趨勢科技在分析過程當中也發現,某些下載的檔案目前已有變更或更新,這表示惡意程式作者仍在開發該程式,呼籲電腦用戶當心威力進化的新變種。
PC-cillin 雲端版🔴防範勒索 🔴保護個資 ✓手機✓電腦✓平板,跨平台防護3到位 ➔ 即刻免費下載試用
儘管巨集病毒存在已有數十年歷史,但網路犯罪集團仍不斷持續利用惡意巨集來散布惡意程式,只不過今日的方法更有創意,也更有效率。最近一起歹徒利用惡意巨集的案例採用了一種較為迂迴的作法,該巨集會先搜尋使用者系統上是否有特定的桌面捷徑,然後將捷徑指向其下載的惡意程式。當使用者點選被篡改的桌面捷徑時,就會執行下載的惡意程式。
儘管駭客使用的巨集和所下載的惡意程式並不複雜,但這套運用方法卻相當值得注意,因為看來似乎還會有後續發展。
圖 1:惡意程式感染過程。
惡意文件
歹徒攻擊一開始是使用一個惡意文件,該文件的內容為俄羅斯文,並含有一張房屋的照片。內容會指示使用者啟用巨集功能來檢視完整文件。
圖 2:惡意文件部分內容。
使用者必須自行手動啟用巨集,因為 Microsoft為了防範這類資安風險,已刻意預設停用巨集。正如 Microsoft 的安全提示顯示,當巨集啟用時,使用者電腦很可能會遭惡意巨集感染。
巨集如何修改桌面捷徑
使用者一旦執行了惡意巨集,巨集就會開始搜尋使用者桌面上的特定捷徑,並修改捷徑指向的目標。它主要會搜尋五種捷徑:Skype、Google Chrome、Mozilla Firefox、Opera 以及 Internet Explorer。找到之後,就會根據其名稱和環境從 Google Drive 和 GitHub 下載對應的惡意程式。
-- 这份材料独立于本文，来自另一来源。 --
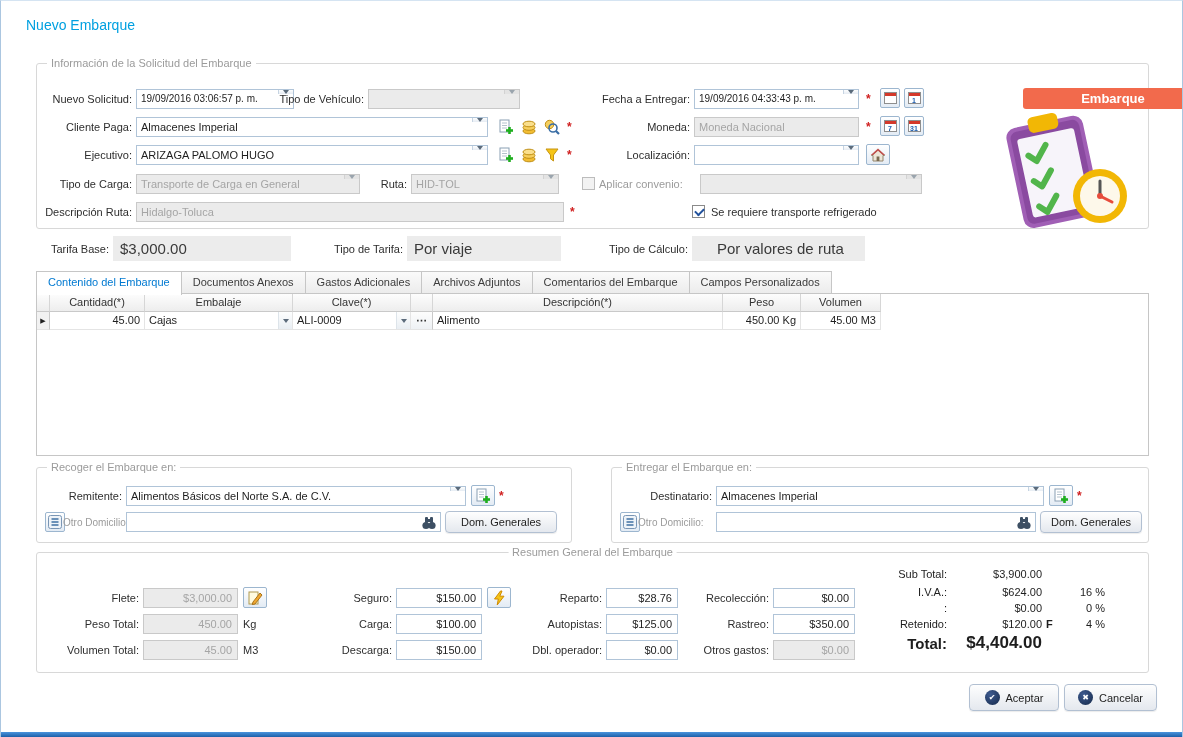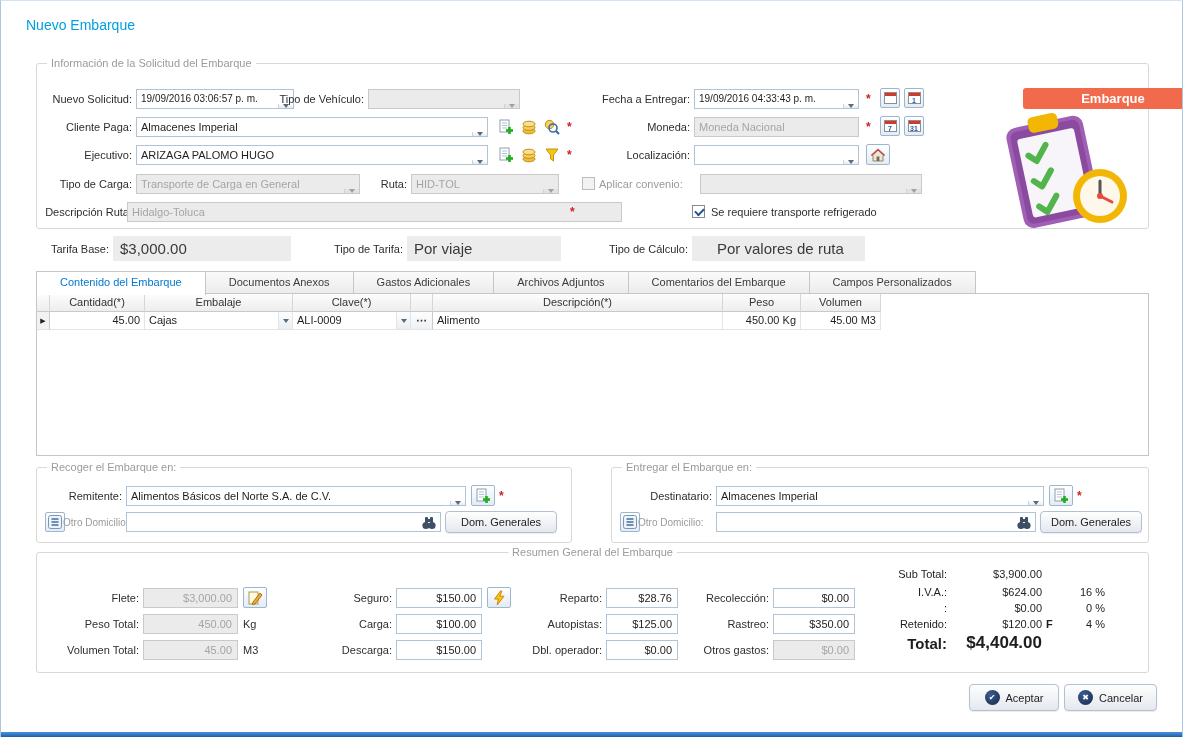"19/09/2016 03:06:57 p. m." .combo, .tbox { align-items: flex-end -> flex-start }
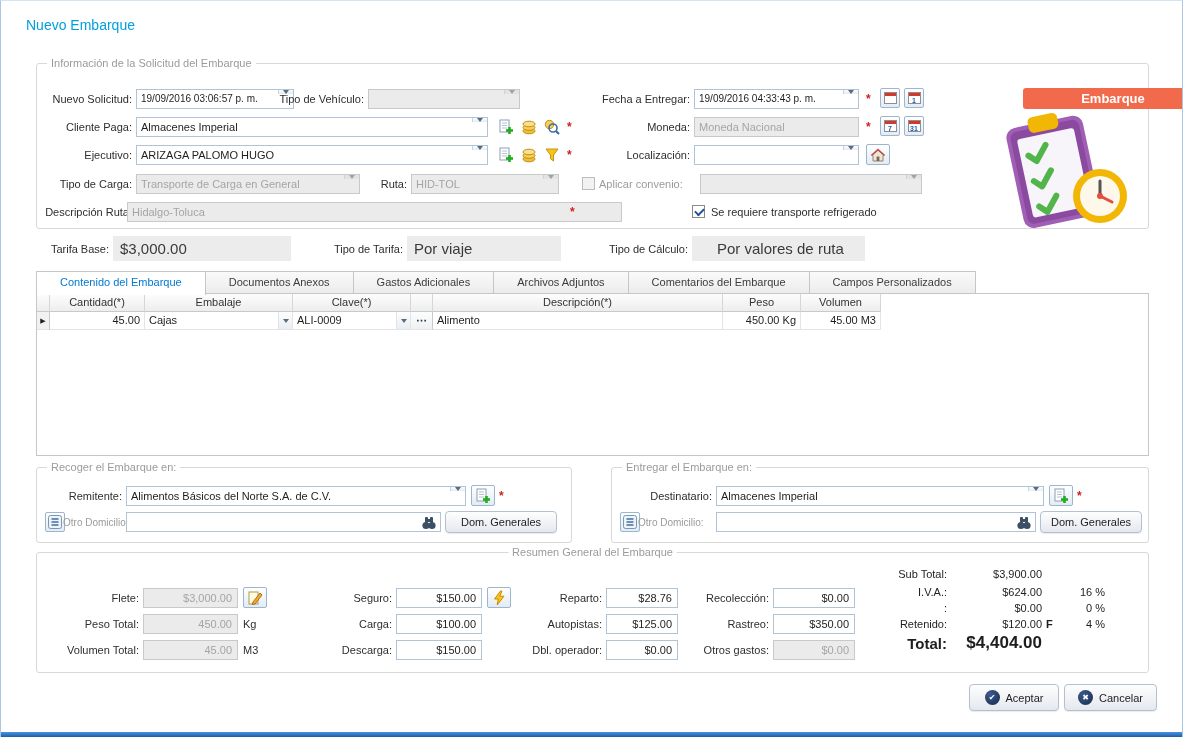"Hidalgo-Toluca" div.tbox { left: 90px -> 99px; width: 495px -> 428px }
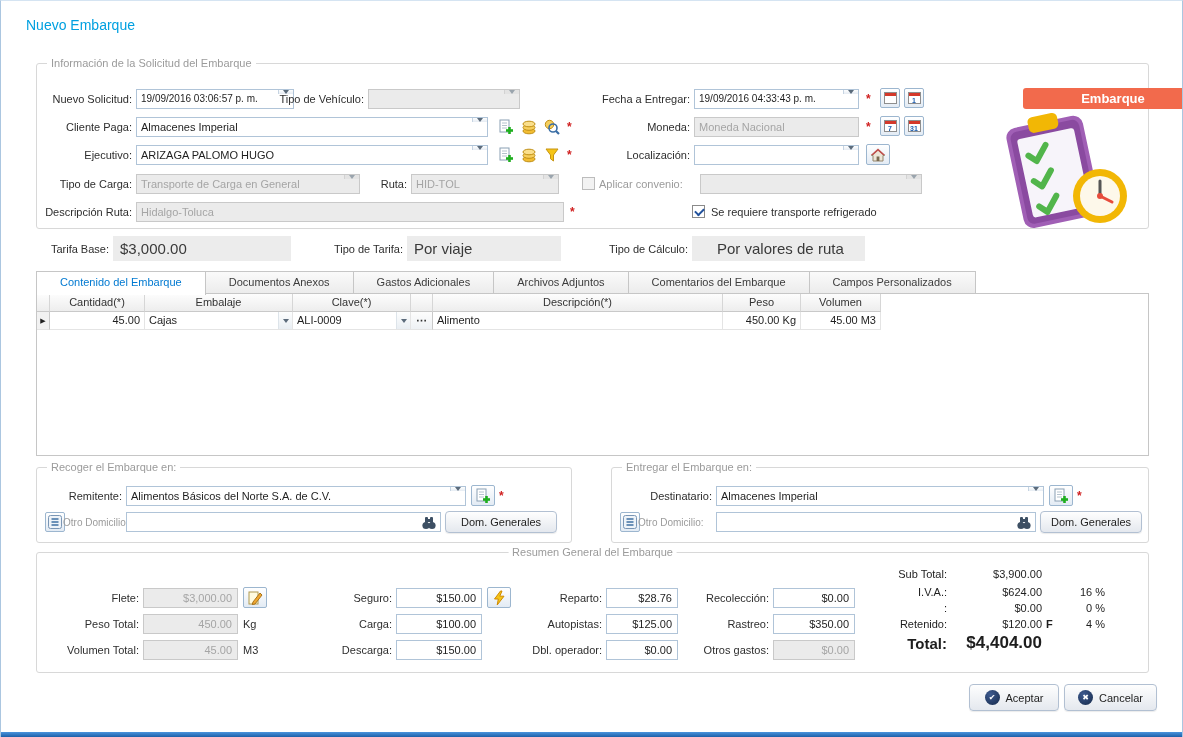"Contenido del Embarque" .tab { padding: 0 23px -> 0 11px }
不過,舉例來說,當惡意巨集發現桌面上有 Google Chrome 的捷徑時,就會執行以下步驟:
- 在「%AppData%\Google\」目錄底下產生一個目錄 (如果原先沒有的話)。
- 下載惡意檔案「chrome_update.exe」(趨勢科技命名為:HKTL_RADMIN) 至「%AppData%\Google\」目錄。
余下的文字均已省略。